Giornalista politico-economica

Esperienza ventennale come caporedattrice e giornalista, sia carta che web. Specializzata in politica, economia, società, green e scenari internazionali.

Tra 15 giorni avremo i nuovi vaccini Covid aggiornati: con l’inizio di ottobre, le prime scorte saranno pronte nei magazzini. Ad annunciarlo il ministro della Salute Orazio Schillaci, rispondendo ad alcune domande dei giornalisti. Subito dopo, dunque, se tutto va bene, potremo iniziare a vaccinarci con la nuova formula studiata ad hoc contro le nuove varianti del virus. Ma Schillaci, proseguendo, ha seminato il panico. Sulla possibilità che il vaccino anti-Covid venga offerto a tutti e gratuitamente, ha detto in una prima battuta, “ancora non ci abbiamo ragionato”.

Apriti cielo. La sola possibilità che il vaccino debba essere pagato dagli italiani, o almeno da una parte della popolazione, ha scatenato le ire delle opposizioni e dei medici. In effetti, a ben guardare, quella del ministro è parsa sin da subito una dichiarazione fuori luogo e inappropriata, considerato che il vaccino va assolutamente fatto per le persone cui è raccomandato per motivi di salute o di età, e la campagna vaccinale, da quando ha smesso di essere obbligatoria, è parecchio rallentata. Quindi immaginare che la dose si debba pure pagare, beh insomma, complica parecchio le cose.

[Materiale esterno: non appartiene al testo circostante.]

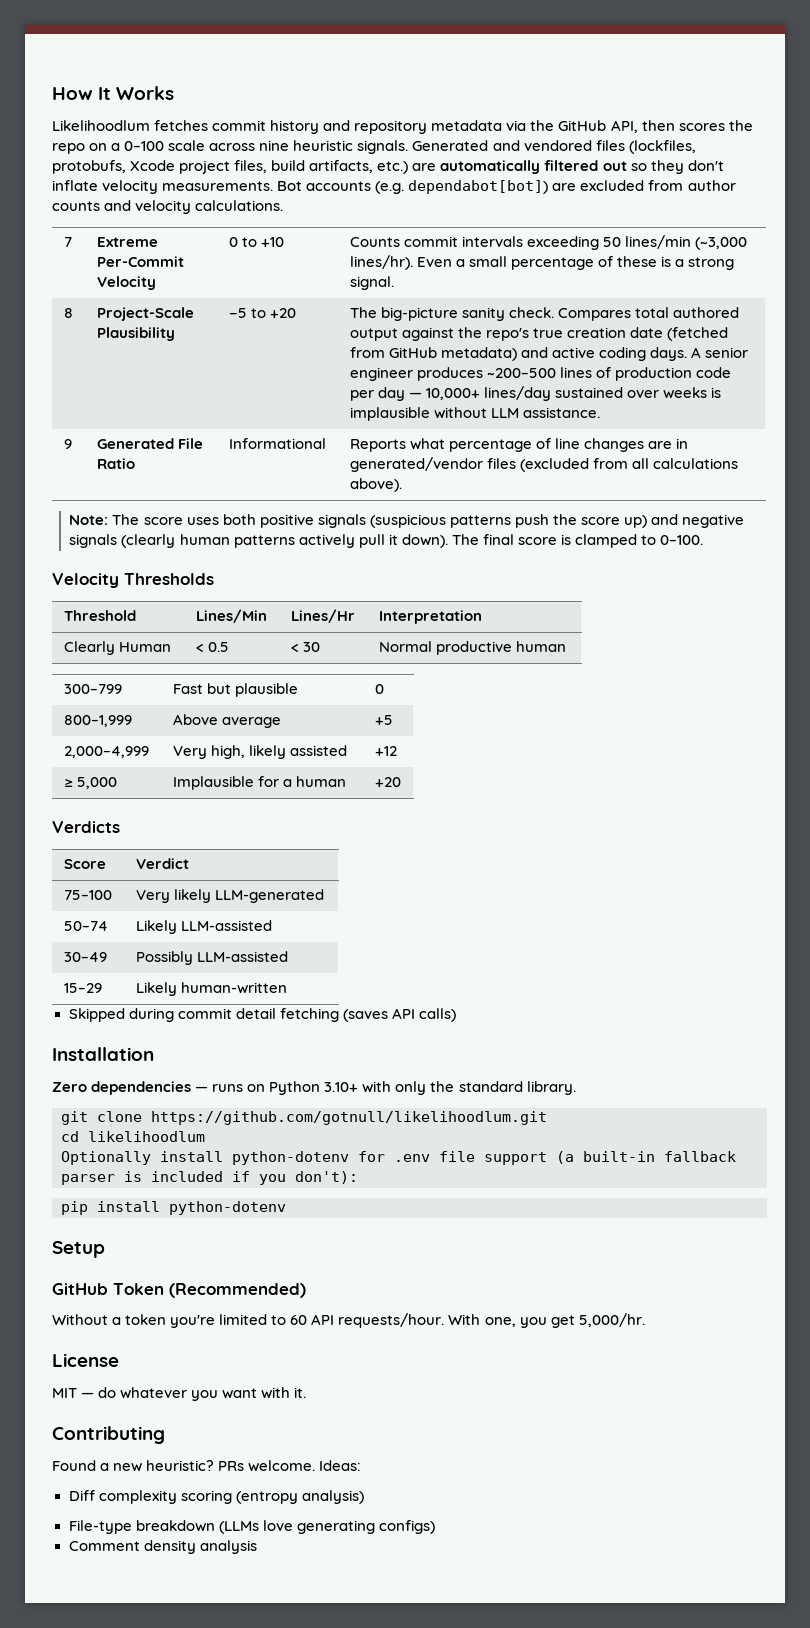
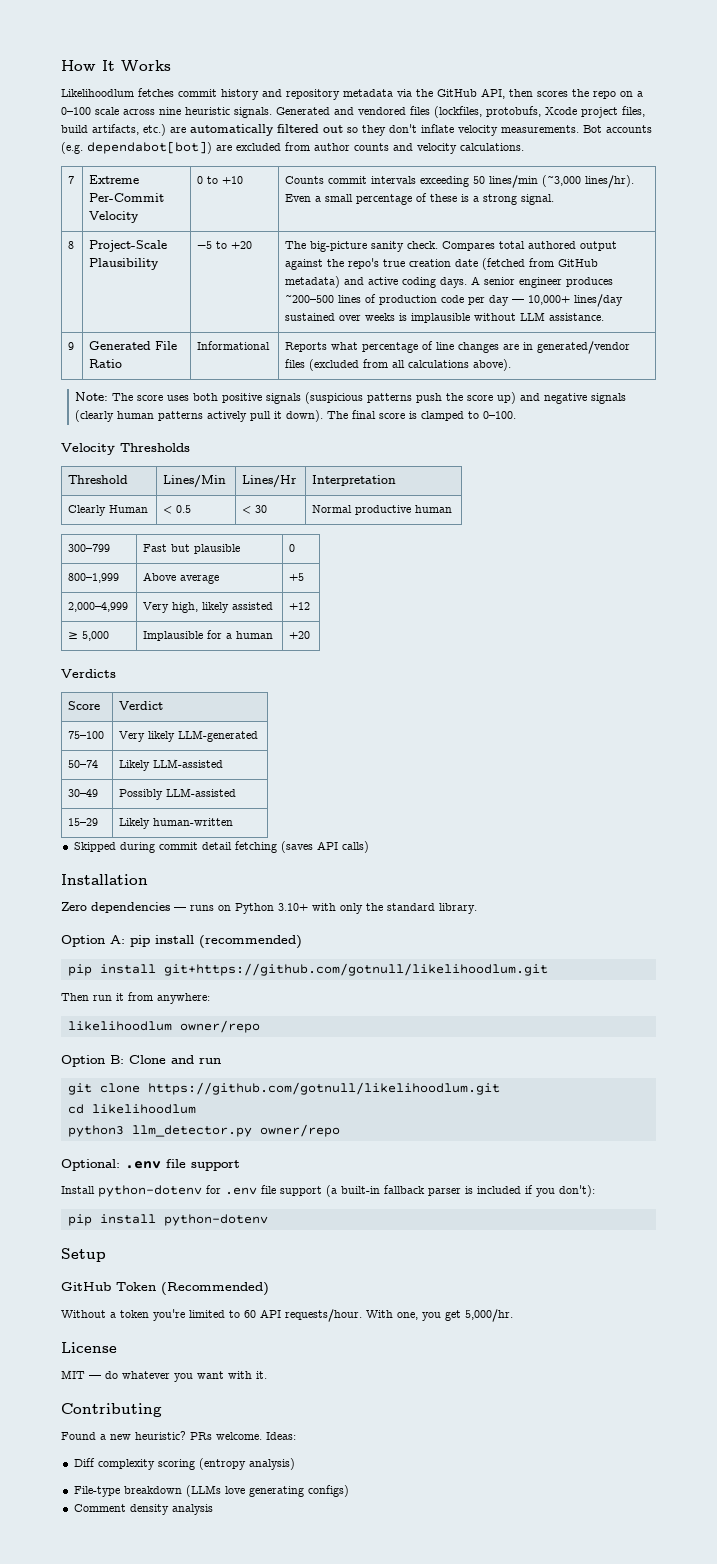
+ Option A: pip install (recommended)
+ pip install git+https://github.com/gotnull/likelihoodlum.git
+ Then run it from anywhere:
+ likelihoodlum owner/repo
+ Option B: Clone and run
- Optionally install python-dotenv for .env file support (a built-in fallback parser is included if you don't):
+ python3 llm_detector.py owner/repo
+ Optional: .env file support
+ Install python-dotenv for .env file support (a built-in fallback parser is included if you don't):

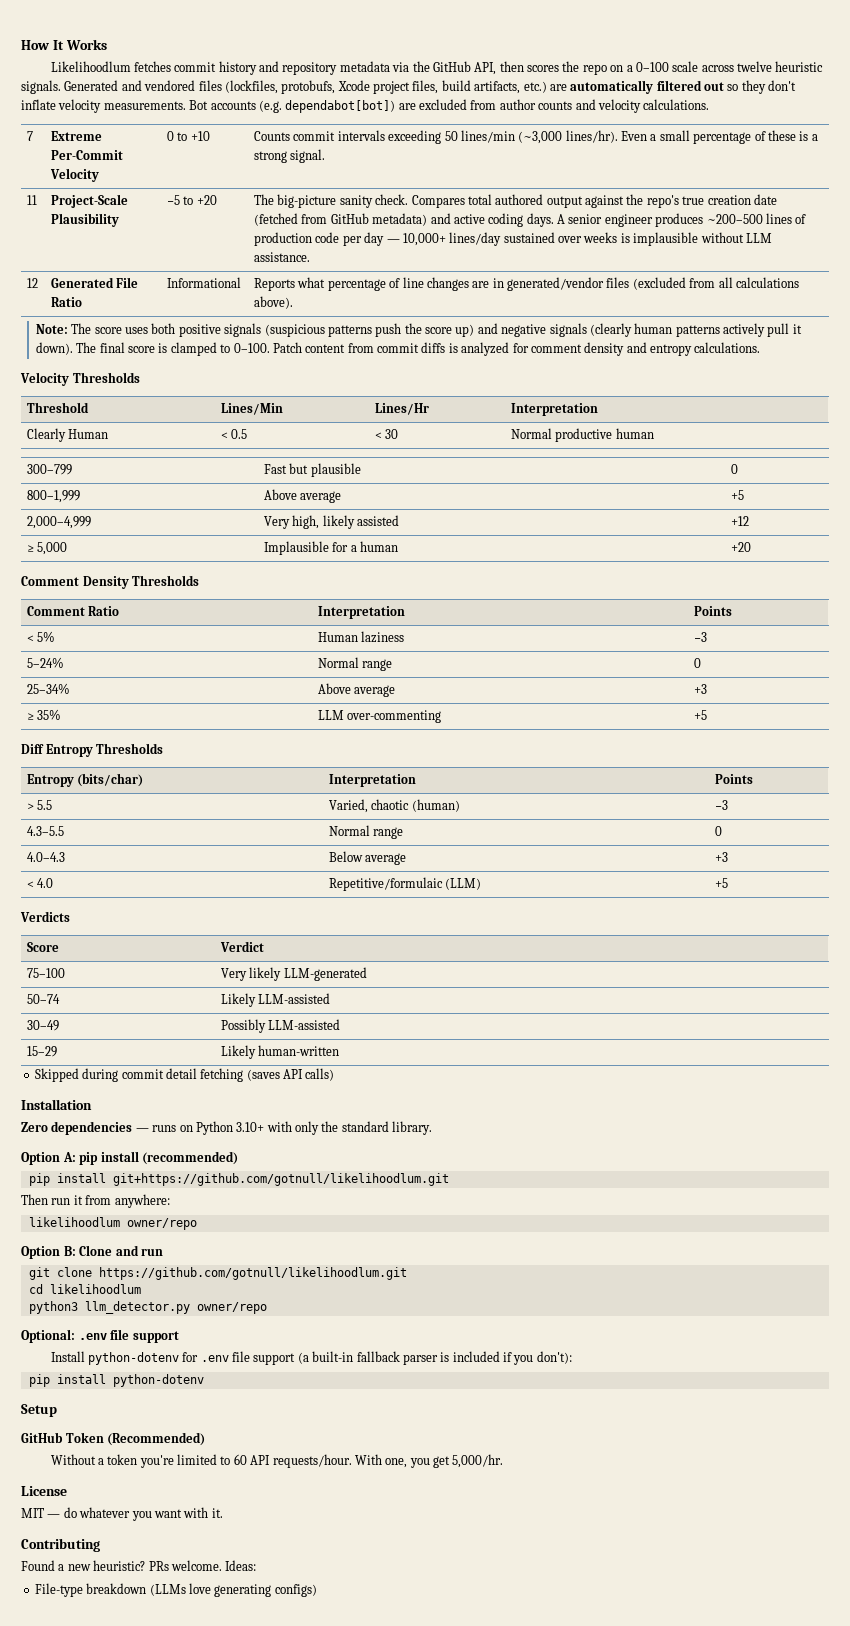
- Likelihoodlum fetches commit history and repository metadata via the GitHub API, then scores the repo on a 0–100 scale across nine heuristic signals.
+ Likelihoodlum fetches commit history and repository metadata via the GitHub API, then scores the repo on a 0–100 scale across twelve heuristic signals.
- 8
+ 11
- 9 | Generated File Ratio | Informational | Reports what percentage of line changes are in generated/vendor files (excluded from all calculations above).
+ 12 | Generated File Ratio | Informational | Reports what percentage of line changes are in generated/vendor files (excluded from all calculations above).
+ Patch content from commit diffs is analyzed for comment density and entropy calculations.
+ Comment Density Thresholds
+ Comment Ratio | Interpretation | Points
+ < 5% | Human laziness | −3
+ 5–24% | Normal range | 0
+ 25–34% | Above average | +3
+ ≥ 35% | LLM over-commenting | +5
+ Diff Entropy Thresholds
+ Entropy (bits/char) | Interpretation | Points
+ > 5.5 | Varied, chaotic (human) | −3
+ 4.3–5.5 | Normal range | 0
+ 4.0–4.3 | Below average | +3
+ < 4.0 | Repetitive/formulaic (LLM) | +5
- Diff complexity scoring (entropy analysis)
- Comment density analysis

Vaccini Covid gratis per tutti o no?

Secondo i dati del Report Vaccini anti-Covid del Ministero della Salute aggiornato all’1 settembre 2023, da inizio vaccinazioni ad oggi sono state somministrate in Italia un totale di 145.116.898 dosi. 49.561.046 persone, pari al 91,79 % della popolazione over 12, ha concluso il primo ciclo di vaccinazione (prima e seconda dose); 40.530.378, pari all’84,96 % della platea, si è sottoposto anche al booster (terza dose), ma appena 6.800.506 italiani, il 17,06 % della platea, ha fatto anche la seconda dose booster (quarta dose); alla terza dose booster (quinta dose) si sono sottoposti poi soltanto in 546.286, l’8,92 % della platea per cui era raccomandata. Numeri in rischioso calo, cui bisogna prestare attenzione.

Dopo le critiche a pioggia e lo stupore – per non dire rabbia -, Schillaci ha fatto marcia indietro dal salotto di Bruno Vespa: “Il vaccino anti-Covid aggiornato verrà offerto gratuitamente a tutti i cittadini che vogliano sottoporsi alla somministrazione” e quindi non solo a over 60, soggetti fragili, operatori sanitari e donne incinte come previsto.

Per quanto riguarda invece i più piccoli, il ministro minimizza: “Siamo molto tranquilli, stiamo lavorando con il Ministero dell’Istruzione per tranquillizzare tutti. C’è stato un allarmismo forse esagerato su questo argomento”. Eppure a richiamare l’attenzione sui bambini sono stati gli stessi presidi delle scuole italiane, preoccupati dei possibili aumenti dei contagi.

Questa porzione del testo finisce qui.